Input data ::
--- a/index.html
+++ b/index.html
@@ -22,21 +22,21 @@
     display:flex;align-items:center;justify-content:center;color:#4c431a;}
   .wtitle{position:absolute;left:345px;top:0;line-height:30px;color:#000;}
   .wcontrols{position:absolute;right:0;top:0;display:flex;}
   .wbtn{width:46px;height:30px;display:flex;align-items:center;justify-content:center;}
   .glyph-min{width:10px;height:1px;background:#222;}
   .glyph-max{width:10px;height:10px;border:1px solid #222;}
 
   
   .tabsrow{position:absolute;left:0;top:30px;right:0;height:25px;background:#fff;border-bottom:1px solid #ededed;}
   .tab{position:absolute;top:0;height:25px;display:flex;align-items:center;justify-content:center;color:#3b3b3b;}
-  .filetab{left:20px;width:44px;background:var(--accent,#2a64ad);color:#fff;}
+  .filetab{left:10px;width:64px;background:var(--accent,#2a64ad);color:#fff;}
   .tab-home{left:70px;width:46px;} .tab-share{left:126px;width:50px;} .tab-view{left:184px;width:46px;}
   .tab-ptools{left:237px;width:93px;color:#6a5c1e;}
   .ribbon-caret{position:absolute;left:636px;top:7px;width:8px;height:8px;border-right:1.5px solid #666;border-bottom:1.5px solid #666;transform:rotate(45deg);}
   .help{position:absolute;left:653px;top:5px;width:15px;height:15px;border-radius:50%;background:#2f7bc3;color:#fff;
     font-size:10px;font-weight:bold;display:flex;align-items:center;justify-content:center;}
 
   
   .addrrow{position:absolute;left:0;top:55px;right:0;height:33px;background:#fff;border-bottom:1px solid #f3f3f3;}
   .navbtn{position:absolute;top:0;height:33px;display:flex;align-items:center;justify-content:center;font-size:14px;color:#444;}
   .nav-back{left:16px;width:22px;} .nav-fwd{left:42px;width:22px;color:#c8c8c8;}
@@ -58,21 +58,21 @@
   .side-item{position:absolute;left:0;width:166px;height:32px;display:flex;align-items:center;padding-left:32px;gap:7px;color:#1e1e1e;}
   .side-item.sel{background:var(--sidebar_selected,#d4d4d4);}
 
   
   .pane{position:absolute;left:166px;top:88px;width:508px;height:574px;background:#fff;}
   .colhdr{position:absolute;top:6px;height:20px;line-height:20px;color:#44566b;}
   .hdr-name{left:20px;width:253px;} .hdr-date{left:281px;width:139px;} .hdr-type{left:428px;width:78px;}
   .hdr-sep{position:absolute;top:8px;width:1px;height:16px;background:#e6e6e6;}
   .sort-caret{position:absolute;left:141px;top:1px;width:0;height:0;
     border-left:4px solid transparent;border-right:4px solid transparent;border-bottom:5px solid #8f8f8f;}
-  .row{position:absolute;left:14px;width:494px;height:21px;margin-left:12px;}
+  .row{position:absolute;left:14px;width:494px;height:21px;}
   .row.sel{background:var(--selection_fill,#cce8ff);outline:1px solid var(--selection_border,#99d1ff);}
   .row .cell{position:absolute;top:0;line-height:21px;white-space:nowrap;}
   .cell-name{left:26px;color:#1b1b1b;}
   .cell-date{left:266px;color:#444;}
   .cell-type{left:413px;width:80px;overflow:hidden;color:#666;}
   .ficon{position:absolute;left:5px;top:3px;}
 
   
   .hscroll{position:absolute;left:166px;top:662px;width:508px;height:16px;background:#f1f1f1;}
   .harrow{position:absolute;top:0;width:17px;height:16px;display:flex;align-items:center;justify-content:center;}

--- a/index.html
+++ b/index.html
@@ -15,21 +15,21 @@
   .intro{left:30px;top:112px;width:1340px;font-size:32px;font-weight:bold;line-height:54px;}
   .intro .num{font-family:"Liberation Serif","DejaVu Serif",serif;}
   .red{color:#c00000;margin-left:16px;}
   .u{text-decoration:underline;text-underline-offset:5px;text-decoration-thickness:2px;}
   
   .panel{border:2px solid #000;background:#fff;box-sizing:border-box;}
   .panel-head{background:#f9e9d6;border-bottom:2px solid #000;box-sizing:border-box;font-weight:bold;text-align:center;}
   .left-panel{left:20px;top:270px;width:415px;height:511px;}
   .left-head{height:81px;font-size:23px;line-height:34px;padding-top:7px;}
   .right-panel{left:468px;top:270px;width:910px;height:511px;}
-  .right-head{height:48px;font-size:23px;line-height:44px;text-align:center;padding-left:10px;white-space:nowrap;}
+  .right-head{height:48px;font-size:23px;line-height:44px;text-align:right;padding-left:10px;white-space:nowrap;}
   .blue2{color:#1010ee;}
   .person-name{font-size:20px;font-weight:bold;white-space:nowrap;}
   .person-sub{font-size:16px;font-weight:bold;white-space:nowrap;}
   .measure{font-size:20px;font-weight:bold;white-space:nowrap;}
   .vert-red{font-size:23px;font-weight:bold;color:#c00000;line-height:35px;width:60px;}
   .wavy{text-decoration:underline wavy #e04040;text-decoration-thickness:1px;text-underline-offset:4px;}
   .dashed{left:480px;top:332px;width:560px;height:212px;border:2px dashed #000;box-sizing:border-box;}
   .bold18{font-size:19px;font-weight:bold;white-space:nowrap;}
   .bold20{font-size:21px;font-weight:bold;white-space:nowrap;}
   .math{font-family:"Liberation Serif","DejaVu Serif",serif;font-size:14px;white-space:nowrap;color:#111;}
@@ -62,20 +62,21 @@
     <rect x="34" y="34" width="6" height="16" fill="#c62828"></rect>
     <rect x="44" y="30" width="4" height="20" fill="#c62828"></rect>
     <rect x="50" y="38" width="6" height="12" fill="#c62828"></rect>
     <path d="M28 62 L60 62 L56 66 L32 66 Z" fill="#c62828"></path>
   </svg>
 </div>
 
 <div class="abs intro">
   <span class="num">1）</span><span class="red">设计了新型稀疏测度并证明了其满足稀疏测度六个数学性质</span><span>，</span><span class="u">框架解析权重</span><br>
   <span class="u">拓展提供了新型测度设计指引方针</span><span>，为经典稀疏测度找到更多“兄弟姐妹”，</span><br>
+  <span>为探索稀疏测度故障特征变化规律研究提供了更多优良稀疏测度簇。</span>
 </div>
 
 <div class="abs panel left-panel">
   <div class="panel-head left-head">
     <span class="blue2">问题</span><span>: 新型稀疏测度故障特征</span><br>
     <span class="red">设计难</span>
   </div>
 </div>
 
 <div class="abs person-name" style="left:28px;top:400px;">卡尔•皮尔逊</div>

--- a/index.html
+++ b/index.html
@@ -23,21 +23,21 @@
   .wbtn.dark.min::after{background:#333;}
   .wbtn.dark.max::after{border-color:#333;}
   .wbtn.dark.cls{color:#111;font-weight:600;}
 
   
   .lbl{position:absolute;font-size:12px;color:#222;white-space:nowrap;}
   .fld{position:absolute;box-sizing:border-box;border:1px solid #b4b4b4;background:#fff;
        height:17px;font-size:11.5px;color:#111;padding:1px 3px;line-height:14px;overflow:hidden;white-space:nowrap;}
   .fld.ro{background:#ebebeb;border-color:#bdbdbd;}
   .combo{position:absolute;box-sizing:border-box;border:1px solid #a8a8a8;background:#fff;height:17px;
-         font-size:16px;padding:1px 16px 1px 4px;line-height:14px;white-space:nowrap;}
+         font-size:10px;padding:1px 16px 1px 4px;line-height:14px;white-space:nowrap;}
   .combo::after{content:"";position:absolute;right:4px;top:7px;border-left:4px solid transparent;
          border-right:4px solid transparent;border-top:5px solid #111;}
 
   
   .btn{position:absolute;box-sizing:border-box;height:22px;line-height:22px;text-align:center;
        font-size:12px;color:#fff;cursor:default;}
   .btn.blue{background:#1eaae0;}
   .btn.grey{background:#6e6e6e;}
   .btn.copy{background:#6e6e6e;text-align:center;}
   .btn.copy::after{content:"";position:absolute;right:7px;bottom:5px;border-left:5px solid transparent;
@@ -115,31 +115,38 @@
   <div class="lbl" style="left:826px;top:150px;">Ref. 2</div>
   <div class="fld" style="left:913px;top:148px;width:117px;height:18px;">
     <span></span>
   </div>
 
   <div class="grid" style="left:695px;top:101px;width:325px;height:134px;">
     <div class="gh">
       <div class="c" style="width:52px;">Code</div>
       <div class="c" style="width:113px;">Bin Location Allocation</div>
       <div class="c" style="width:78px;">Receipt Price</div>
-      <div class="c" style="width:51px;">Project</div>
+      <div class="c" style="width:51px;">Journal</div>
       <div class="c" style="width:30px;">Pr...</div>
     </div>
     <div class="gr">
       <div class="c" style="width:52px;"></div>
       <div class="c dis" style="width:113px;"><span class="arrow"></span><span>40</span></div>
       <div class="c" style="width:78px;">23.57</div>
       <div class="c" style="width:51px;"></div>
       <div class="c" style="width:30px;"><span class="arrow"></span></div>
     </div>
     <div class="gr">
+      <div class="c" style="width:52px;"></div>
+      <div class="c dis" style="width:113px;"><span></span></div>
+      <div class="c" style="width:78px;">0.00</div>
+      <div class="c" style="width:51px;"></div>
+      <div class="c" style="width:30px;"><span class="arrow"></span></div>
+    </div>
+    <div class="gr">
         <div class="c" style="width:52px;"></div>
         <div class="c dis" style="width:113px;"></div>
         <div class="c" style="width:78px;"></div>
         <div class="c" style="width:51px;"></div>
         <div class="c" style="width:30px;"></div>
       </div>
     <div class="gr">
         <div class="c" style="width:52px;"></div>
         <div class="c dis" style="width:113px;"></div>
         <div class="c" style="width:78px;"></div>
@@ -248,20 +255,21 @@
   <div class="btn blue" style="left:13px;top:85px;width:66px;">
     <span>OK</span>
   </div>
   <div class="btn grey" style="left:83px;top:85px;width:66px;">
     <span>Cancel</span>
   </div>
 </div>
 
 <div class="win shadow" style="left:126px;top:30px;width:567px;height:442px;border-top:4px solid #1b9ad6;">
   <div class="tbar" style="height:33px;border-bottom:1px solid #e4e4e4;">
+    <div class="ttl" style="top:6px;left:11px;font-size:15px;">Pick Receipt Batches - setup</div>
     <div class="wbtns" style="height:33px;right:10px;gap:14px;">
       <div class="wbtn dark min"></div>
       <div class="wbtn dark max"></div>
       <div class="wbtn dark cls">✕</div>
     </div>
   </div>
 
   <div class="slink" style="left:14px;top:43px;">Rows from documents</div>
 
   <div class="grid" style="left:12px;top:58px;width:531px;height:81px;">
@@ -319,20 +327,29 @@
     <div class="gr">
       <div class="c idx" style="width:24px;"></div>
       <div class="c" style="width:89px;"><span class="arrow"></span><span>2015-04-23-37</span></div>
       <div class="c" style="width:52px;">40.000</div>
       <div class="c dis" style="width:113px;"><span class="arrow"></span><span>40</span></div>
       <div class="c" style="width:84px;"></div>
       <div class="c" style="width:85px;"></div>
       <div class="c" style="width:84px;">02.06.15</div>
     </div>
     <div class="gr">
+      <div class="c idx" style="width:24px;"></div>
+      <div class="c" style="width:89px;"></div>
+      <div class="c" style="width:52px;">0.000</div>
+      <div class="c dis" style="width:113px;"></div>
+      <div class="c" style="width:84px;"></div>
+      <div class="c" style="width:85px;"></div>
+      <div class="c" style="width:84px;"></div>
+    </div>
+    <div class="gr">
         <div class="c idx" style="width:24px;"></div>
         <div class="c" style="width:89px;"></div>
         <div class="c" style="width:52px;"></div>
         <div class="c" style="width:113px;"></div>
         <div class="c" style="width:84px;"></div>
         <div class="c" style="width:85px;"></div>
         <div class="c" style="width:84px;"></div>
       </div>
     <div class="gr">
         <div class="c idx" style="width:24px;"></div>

To do :: What number of lines in the listing contain the word "filetab"? Supply the number with no accompanying text.

Exercise answer :: 2